■ Task to carry out:
Would you return each record that follows word for word, without its pictures?

■ Study material:

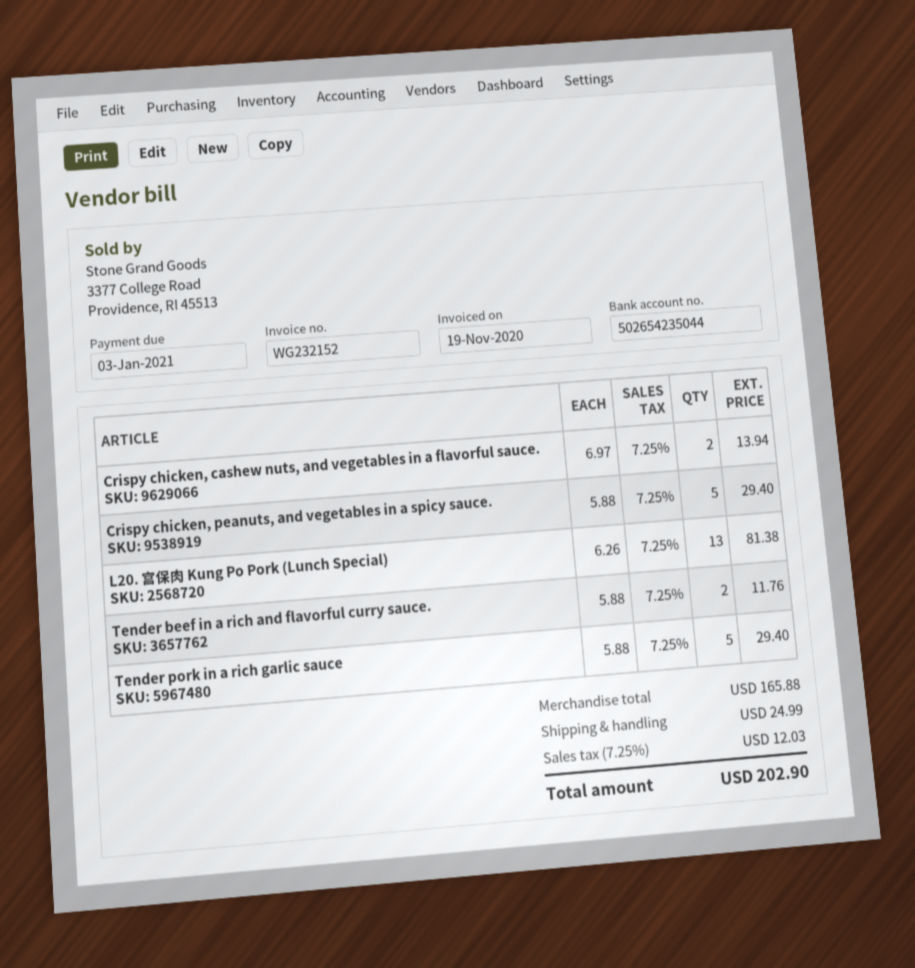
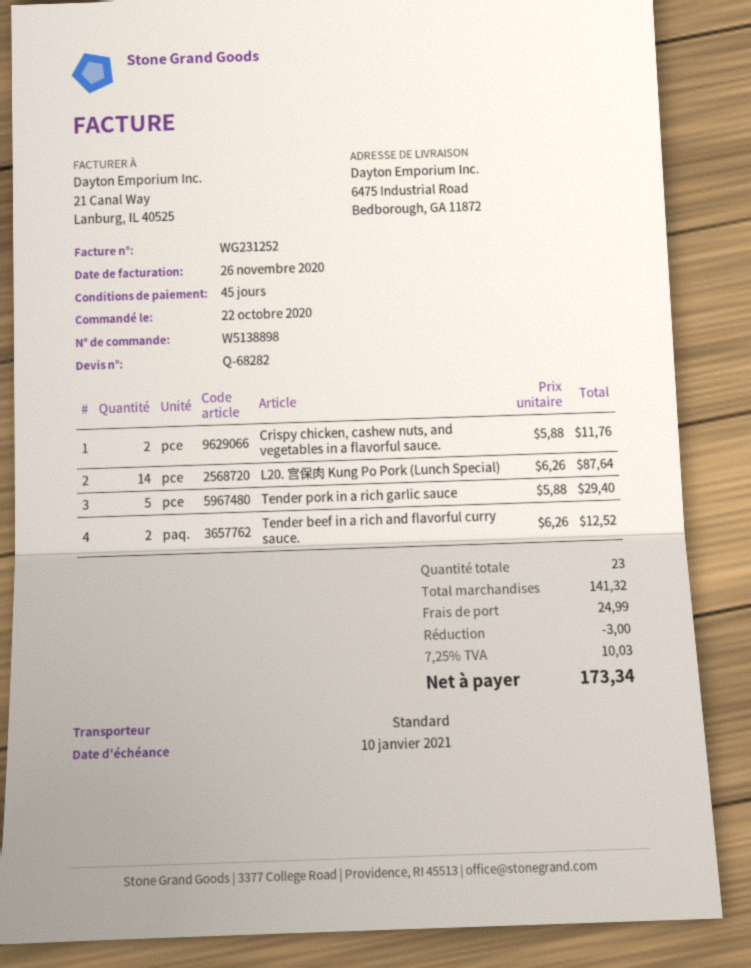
invoice number: WG232152 -> WG231252
invoice date: 2020-11-19 -> 2020-11-26
due date: 2021-01-03 -> 2021-01-10
Crispy chicken, cashew nuts, and vegetables in a flavorful sauce.: 2 x 6.97 = 13.94 -> 2 x 5.88 = 11.76
Crispy chicken, peanuts, and vegetables in a spicy sauce.: 5 x 5.88 = 29.40 -> none
L20. 宫保肉 Kung Po Pork (Lunch Special): 13 x 6.26 = 81.38 -> 14 x 6.26 = 87.64
Tender beef in a rich and flavorful curry sauce.: 2 x 5.88 = 11.76 -> 2 x 6.26 = 12.52
subtotal: 165.88 -> 141.32
discount: none -> 3.00
tax: 7.25% = 12.03 -> 7.25% = 10.03
total: 202.90 -> 173.34

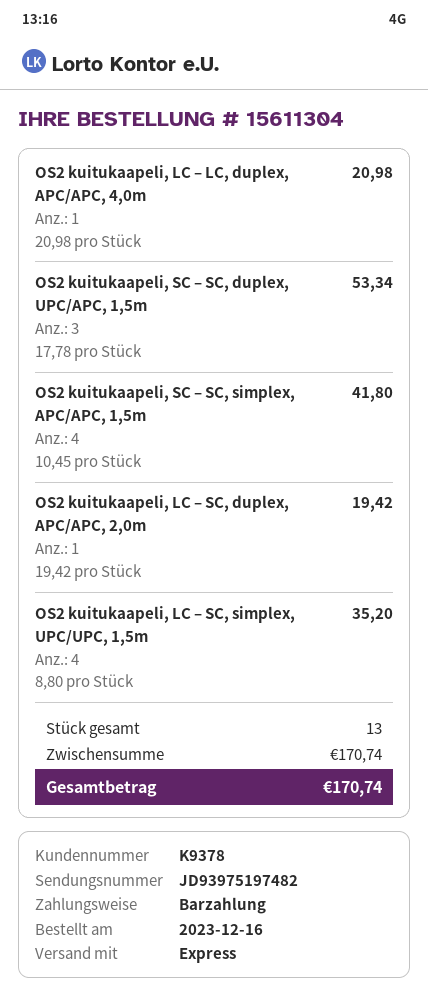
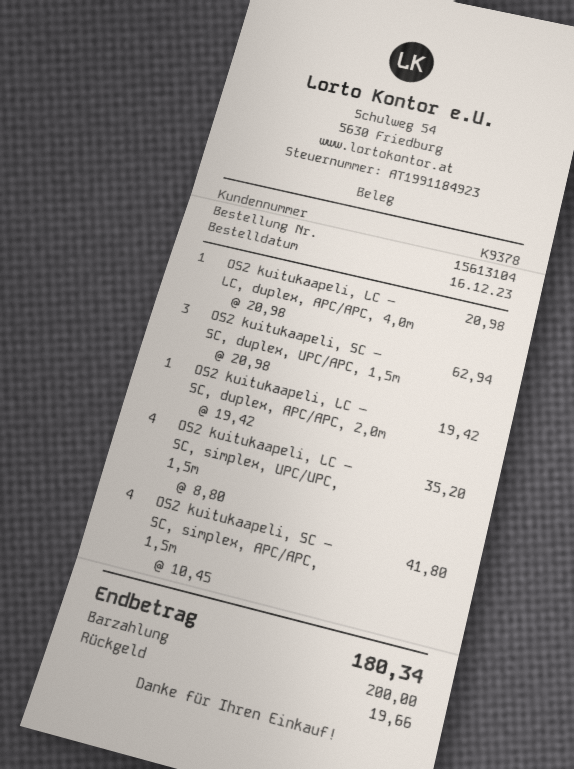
order number: 15611304 -> 15613104
OS2 kuitukaapeli, SC – SC, duplex, UPC/APC, 1,5m: 3 x 17.78 = 53.34 -> 3 x 20.98 = 62.94
total: 170.74 -> 180.34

■ The completed task:
invoice number: WG232152 -> WG231252
invoice date: 2020-11-19 -> 2020-11-26
due date: 2021-01-03 -> 2021-01-10
Crispy chicken, cashew nuts, and vegetables in a flavorful sauce.: 2 x 6.97 = 13.94 -> 2 x 5.88 = 11.76
Crispy chicken, peanuts, and vegetables in a spicy sauce.: 5 x 5.88 = 29.40 -> none
L20. 宫保肉 Kung Po Pork (Lunch Special): 13 x 6.26 = 81.38 -> 14 x 6.26 = 87.64
Tender beef in a rich and flavorful curry sauce.: 2 x 5.88 = 11.76 -> 2 x 6.26 = 12.52
subtotal: 165.88 -> 141.32
discount: none -> 3.00
tax: 7.25% = 12.03 -> 7.25% = 10.03
total: 202.90 -> 173.34

order number: 15611304 -> 15613104
OS2 kuitukaapeli, SC – SC, duplex, UPC/APC, 1,5m: 3 x 17.78 = 53.34 -> 3 x 20.98 = 62.94
total: 170.74 -> 180.34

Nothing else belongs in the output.